▶ **What you have to do**: Return all of the data below verbatim and exclude every picture.

▶ **Dataset excerpts**:
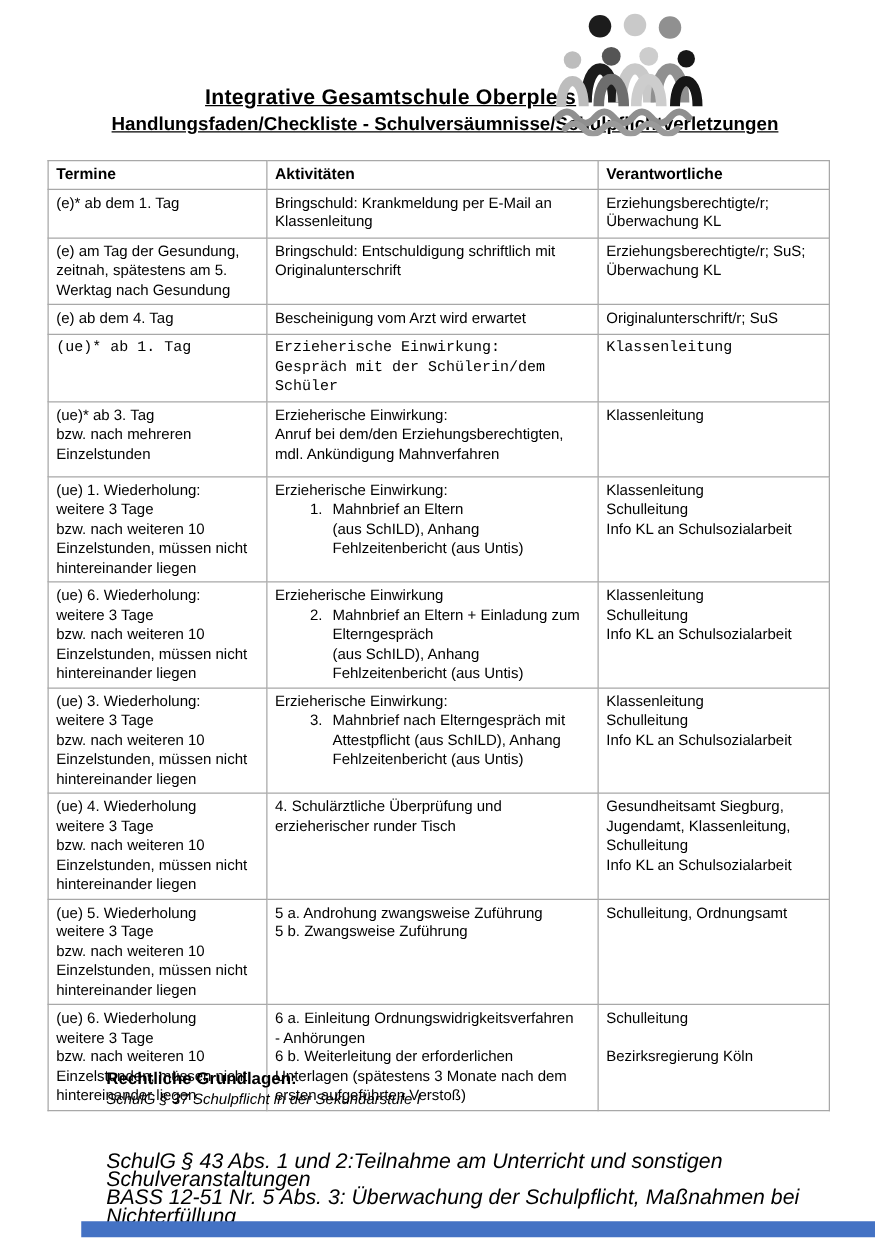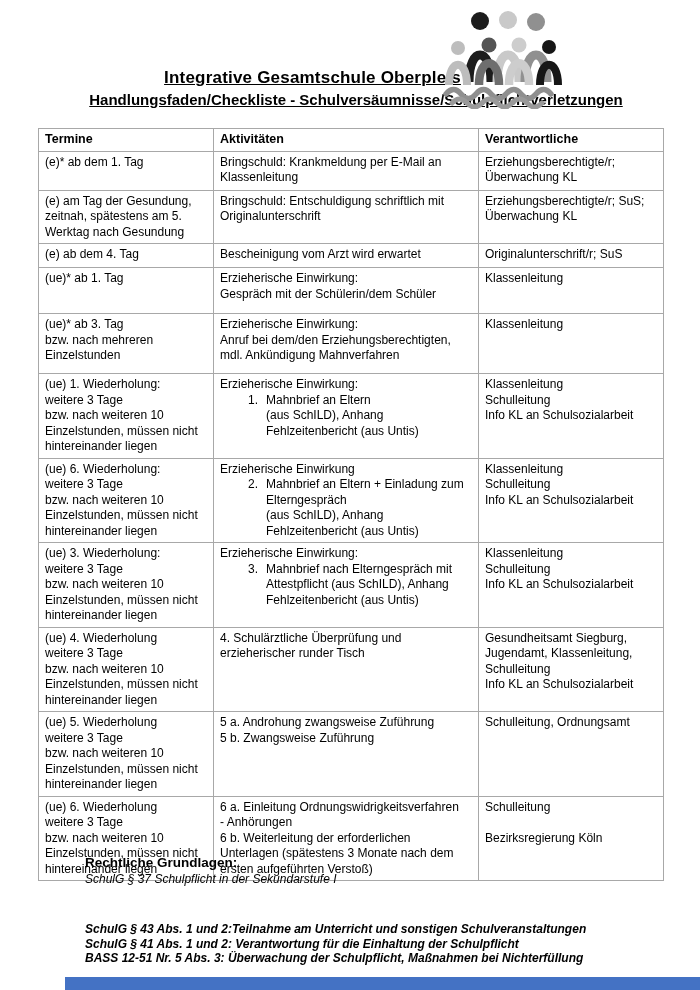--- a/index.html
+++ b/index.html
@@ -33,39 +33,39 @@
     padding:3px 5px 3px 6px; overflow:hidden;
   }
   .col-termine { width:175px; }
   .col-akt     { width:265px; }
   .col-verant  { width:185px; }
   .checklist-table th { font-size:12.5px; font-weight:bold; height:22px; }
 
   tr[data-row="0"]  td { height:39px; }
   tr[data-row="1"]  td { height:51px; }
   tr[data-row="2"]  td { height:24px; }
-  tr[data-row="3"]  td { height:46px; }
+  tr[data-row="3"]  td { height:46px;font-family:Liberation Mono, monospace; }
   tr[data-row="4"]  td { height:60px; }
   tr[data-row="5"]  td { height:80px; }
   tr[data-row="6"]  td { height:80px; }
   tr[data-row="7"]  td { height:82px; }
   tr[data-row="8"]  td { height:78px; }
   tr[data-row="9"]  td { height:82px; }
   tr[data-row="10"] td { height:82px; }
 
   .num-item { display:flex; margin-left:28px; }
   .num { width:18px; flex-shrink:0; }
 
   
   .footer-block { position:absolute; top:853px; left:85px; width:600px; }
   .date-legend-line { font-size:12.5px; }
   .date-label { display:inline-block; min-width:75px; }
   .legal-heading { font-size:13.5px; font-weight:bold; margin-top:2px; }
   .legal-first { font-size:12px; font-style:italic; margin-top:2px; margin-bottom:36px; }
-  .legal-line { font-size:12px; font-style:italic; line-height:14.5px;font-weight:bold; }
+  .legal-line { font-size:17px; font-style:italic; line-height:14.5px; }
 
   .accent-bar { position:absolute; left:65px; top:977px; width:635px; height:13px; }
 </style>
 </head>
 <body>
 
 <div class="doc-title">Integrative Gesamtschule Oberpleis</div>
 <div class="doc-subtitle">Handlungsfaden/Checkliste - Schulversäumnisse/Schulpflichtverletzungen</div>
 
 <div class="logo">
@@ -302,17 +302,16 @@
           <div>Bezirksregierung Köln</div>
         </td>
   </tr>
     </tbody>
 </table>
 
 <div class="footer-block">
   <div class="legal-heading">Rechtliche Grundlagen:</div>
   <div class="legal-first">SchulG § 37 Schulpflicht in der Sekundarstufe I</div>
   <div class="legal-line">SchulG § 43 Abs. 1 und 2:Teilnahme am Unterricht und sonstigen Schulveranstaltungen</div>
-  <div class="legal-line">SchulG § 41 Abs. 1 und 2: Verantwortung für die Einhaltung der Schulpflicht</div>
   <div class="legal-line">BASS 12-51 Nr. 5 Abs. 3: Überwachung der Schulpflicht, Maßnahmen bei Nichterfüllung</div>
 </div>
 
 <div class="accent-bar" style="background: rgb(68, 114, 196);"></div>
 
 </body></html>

▶ **Completed exercise**:
--- a/index.html
+++ b/index.html
@@ -33,39 +33,39 @@
     padding:3px 5px 3px 6px; overflow:hidden;
   }
   .col-termine { width:175px; }
   .col-akt     { width:265px; }
   .col-verant  { width:185px; }
   .checklist-table th { font-size:12.5px; font-weight:bold; height:22px; }
 
   tr[data-row="0"]  td { height:39px; }
   tr[data-row="1"]  td { height:51px; }
   tr[data-row="2"]  td { height:24px; }
-  tr[data-row="3"]  td { height:46px; }
+  tr[data-row="3"]  td { height:46px;font-family:Liberation Mono, monospace; }
   tr[data-row="4"]  td { height:60px; }
   tr[data-row="5"]  td { height:80px; }
   tr[data-row="6"]  td { height:80px; }
   tr[data-row="7"]  td { height:82px; }
   tr[data-row="8"]  td { height:78px; }
   tr[data-row="9"]  td { height:82px; }
   tr[data-row="10"] td { height:82px; }
 
   .num-item { display:flex; margin-left:28px; }
   .num { width:18px; flex-shrink:0; }
 
   
   .footer-block { position:absolute; top:853px; left:85px; width:600px; }
   .date-legend-line { font-size:12.5px; }
   .date-label { display:inline-block; min-width:75px; }
   .legal-heading { font-size:13.5px; font-weight:bold; margin-top:2px; }
   .legal-first { font-size:12px; font-style:italic; margin-top:2px; margin-bottom:36px; }
-  .legal-line { font-size:12px; font-style:italic; line-height:14.5px;font-weight:bold; }
+  .legal-line { font-size:17px; font-style:italic; line-height:14.5px; }
 
   .accent-bar { position:absolute; left:65px; top:977px; width:635px; height:13px; }
 </style>
 </head>
 <body>
 
 <div class="doc-title">Integrative Gesamtschule Oberpleis</div>
 <div class="doc-subtitle">Handlungsfaden/Checkliste - Schulversäumnisse/Schulpflichtverletzungen</div>
 
 <div class="logo">
@@ -302,17 +302,16 @@
           <div>Bezirksregierung Köln</div>
         </td>
   </tr>
     </tbody>
 </table>
 
 <div class="footer-block">
   <div class="legal-heading">Rechtliche Grundlagen:</div>
   <div class="legal-first">SchulG § 37 Schulpflicht in der Sekundarstufe I</div>
   <div class="legal-line">SchulG § 43 Abs. 1 und 2:Teilnahme am Unterricht und sonstigen Schulveranstaltungen</div>
-  <div class="legal-line">SchulG § 41 Abs. 1 und 2: Verantwortung für die Einhaltung der Schulpflicht</div>
   <div class="legal-line">BASS 12-51 Nr. 5 Abs. 3: Überwachung der Schulpflicht, Maßnahmen bei Nichterfüllung</div>
 </div>
 
 <div class="accent-bar" style="background: rgb(68, 114, 196);"></div>
 
 </body></html>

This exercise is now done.